▶ **Records shown**:
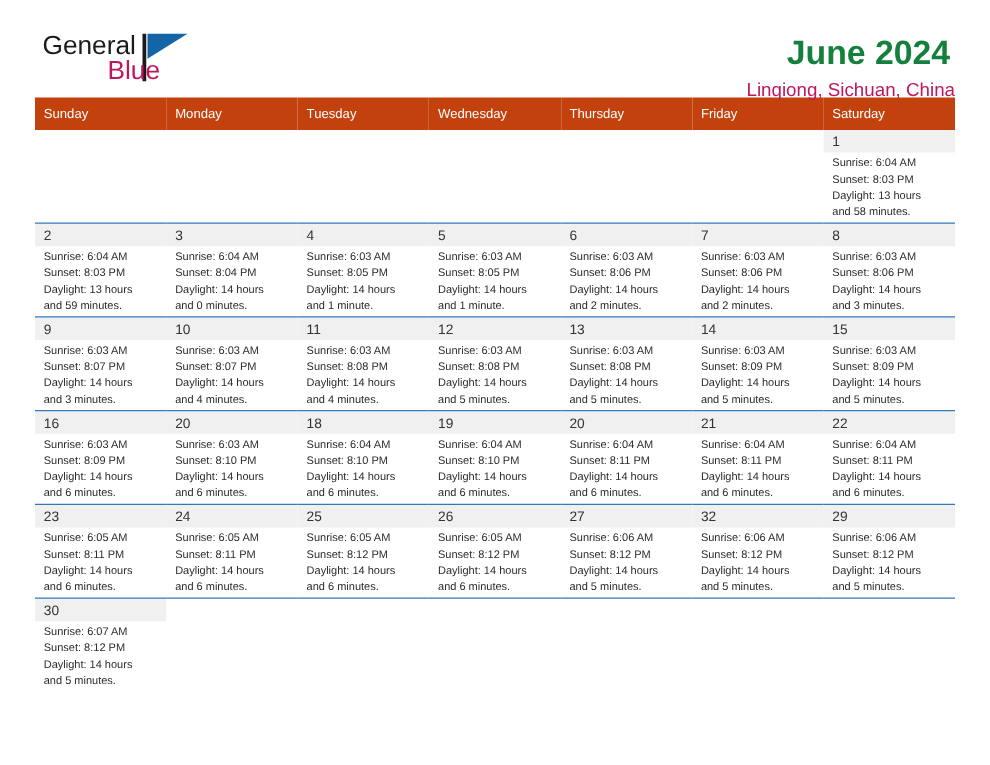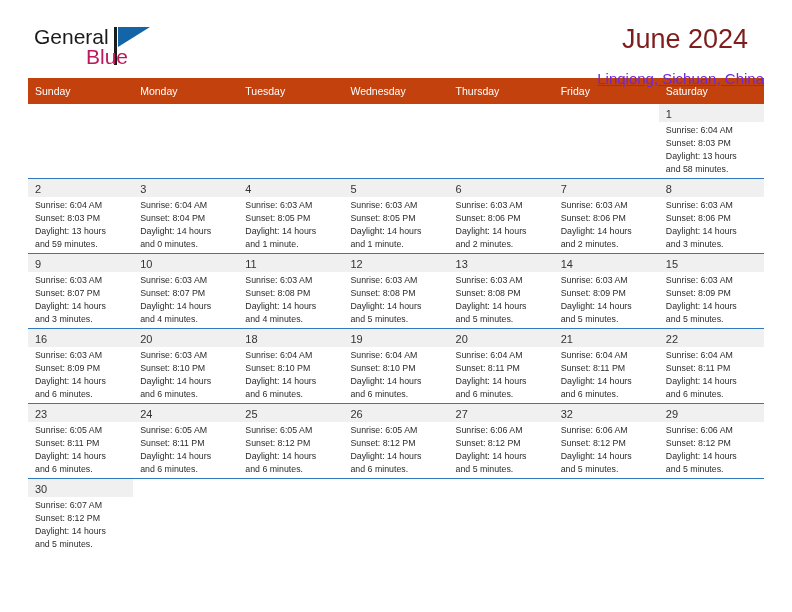--- a/index.html
+++ b/index.html
@@ -24,7 +24,7 @@
   
   .header {
     display: flex;
-    align-items: center;
+    align-items: flex-start;
     justify-content: space-between;
     height: 72px;
     padding-top: 24px;

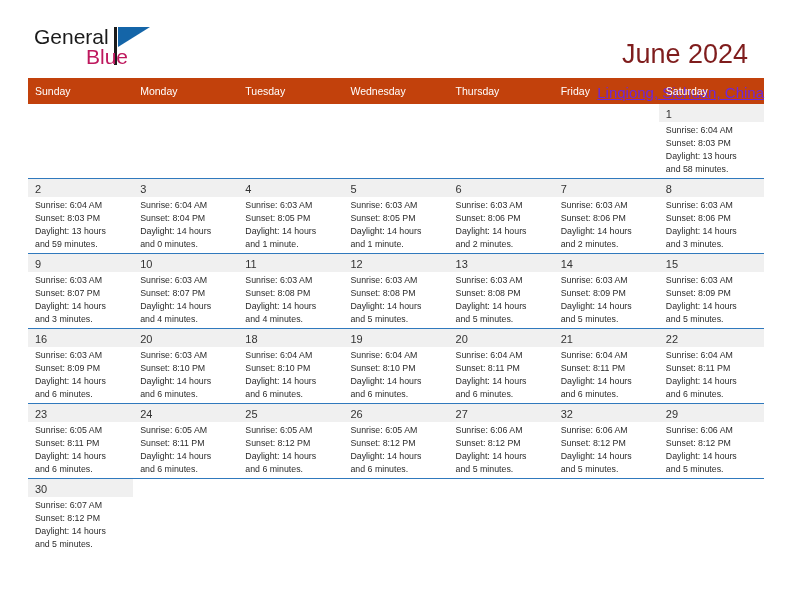--- a/index.html
+++ b/index.html
@@ -74,10 +74,10 @@
   }
   .cal-title {
     font-size: 27px;
-    color: #7f1d1d;
+    color: #15803d;
     line-height: 1.05;
-    font-weight: normal;
-    margin: 16px;
+    font-weight: bold;
+    margin: 4px;
   }
   .cal-subtitle {
     font-size: 15px;

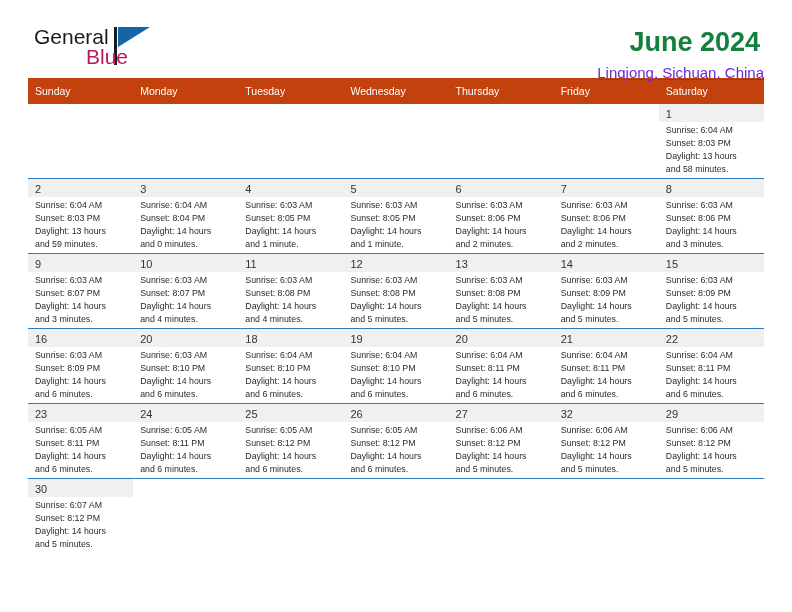--- a/index.html
+++ b/index.html
@@ -81,9 +81,8 @@
   }
   .cal-subtitle {
     font-size: 15px;
-    color: #6d28d9;
+    color: #be185d;
     margin-top: 8px;
-    text-decoration: underline;
   }
   
   .calendar {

▶ **Task to complete**: From the line holding "padding-top: 24px;" to the final line of the data above, give each line again exactly, both ends included, and drop the pictures.

▶ **Reply**:
     padding-top: 24px;

--- a/index.html
+++ b/index.html
@@ -74,10 +74,10 @@
   }
   .cal-title {
     font-size: 27px;
-    color: #7f1d1d;
+    color: #15803d;
     line-height: 1.05;
-    font-weight: normal;
-    margin: 16px;
+    font-weight: bold;
+    margin: 4px;
   }
   .cal-subtitle {
     font-size: 15px;

--- a/index.html
+++ b/index.html
@@ -81,9 +81,8 @@
   }
   .cal-subtitle {
     font-size: 15px;
-    color: #6d28d9;
+    color: #be185d;
     margin-top: 8px;
-    text-decoration: underline;
   }
   
   .calendar {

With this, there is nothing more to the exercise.